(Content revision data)
--- --- ---
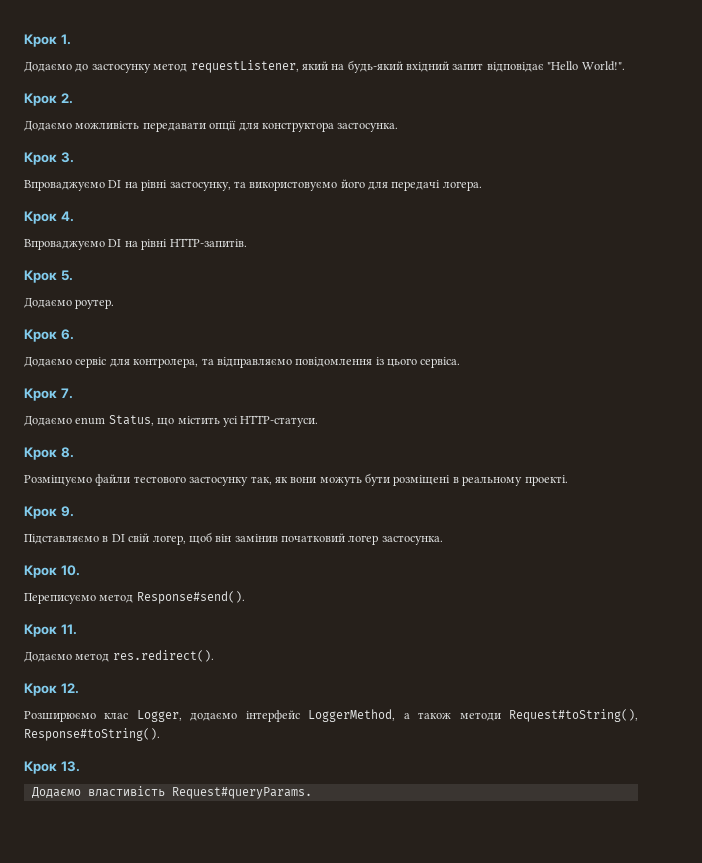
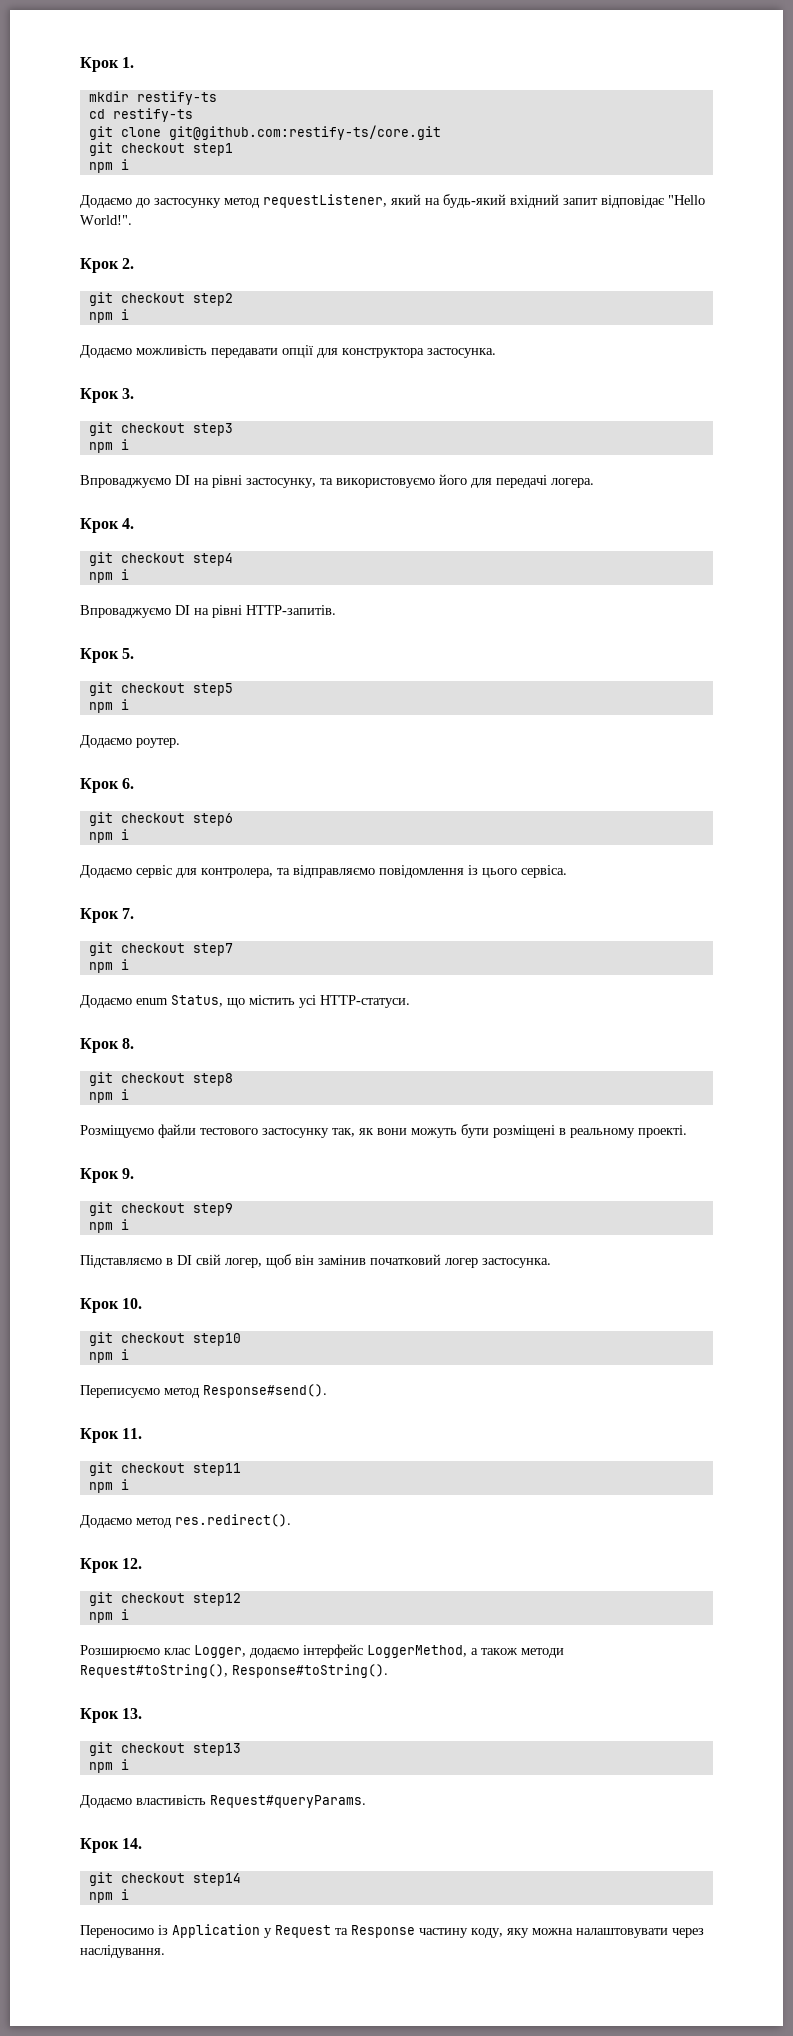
(71, 39) none -> [88,91,217,105] [88,108,193,122] [88,125,441,140] [88,142,233,156] [88,159,129,173] // mkdir restify-ts // cd restify-ts // git clone git@github.com:restify-ts/core.git // git checkout step1 // npm i
(73, 98) none -> [88,292,233,306] [88,309,129,323] // git checkout step2 // npm i
(74, 157) none -> [88,422,233,436] [88,439,129,453] // git checkout step3 // npm i
(74, 216) none -> [88,552,233,566] [88,569,129,583] // git checkout step4 // npm i
(73, 275) none -> [88,682,233,696] [88,699,129,713] // git checkout step5 // npm i
(74, 334) none -> [88,812,233,826] [88,829,129,843] // git checkout step6 // npm i
(73, 393) none -> [88,942,233,956] [88,959,129,973] // git checkout step7 // npm i
(74, 452) none -> [88,1072,233,1086] [88,1089,129,1103] // git checkout step8 // npm i
(74, 511) none -> [88,1202,233,1216] [88,1219,129,1233] // git checkout step9 // npm i
(80, 570) none -> [88,1332,241,1346] [88,1349,129,1363] // git checkout step10 // npm i
(77, 629) none -> [88,1462,241,1476] [88,1479,129,1493] // git checkout step11 // npm i
(79, 688) none -> [88,1592,241,1606] [88,1609,129,1623] // git checkout step12 // npm i
[31,786,312,799] Додаємо властивість Request#queryParams. -> [88,1742,241,1756] [88,1759,129,1773] [80,1795,366,1808] [80,1838,143,1853] [88,1872,241,1886] [88,1889,129,1903] [80,1924,704,1938] [80,1945,165,1958] git checkout step13 // npm i // Додаємо властивість Request#queryParams. // Крок 14. // git checkout step14 // npm i // Переносимо із Application у Request та Response частину коду, яку можна налаштовувати через наслідування.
--- --- ---
ABOUT THIS EXERCISE: Find the lines above with the word "none". Copy them out.

RESPONSE TO THE TASK:
(71, 39) none -> [88,91,217,105] [88,108,193,122] [88,125,441,140] [88,142,233,156] [88,159,129,173] // mkdir restify-ts // cd restify-ts // git clone git@github.com:restify-ts/core.git // git checkout step1 // npm i
(73, 98) none -> [88,292,233,306] [88,309,129,323] // git checkout step2 // npm i
(74, 157) none -> [88,422,233,436] [88,439,129,453] // git checkout step3 // npm i
(74, 216) none -> [88,552,233,566] [88,569,129,583] // git checkout step4 // npm i
(73, 275) none -> [88,682,233,696] [88,699,129,713] // git checkout step5 // npm i
(74, 334) none -> [88,812,233,826] [88,829,129,843] // git checkout step6 // npm i
(73, 393) none -> [88,942,233,956] [88,959,129,973] // git checkout step7 // npm i
(74, 452) none -> [88,1072,233,1086] [88,1089,129,1103] // git checkout step8 // npm i
(74, 511) none -> [88,1202,233,1216] [88,1219,129,1233] // git checkout step9 // npm i
(80, 570) none -> [88,1332,241,1346] [88,1349,129,1363] // git checkout step10 // npm i
(77, 629) none -> [88,1462,241,1476] [88,1479,129,1493] // git checkout step11 // npm i
(79, 688) none -> [88,1592,241,1606] [88,1609,129,1623] // git checkout step12 // npm i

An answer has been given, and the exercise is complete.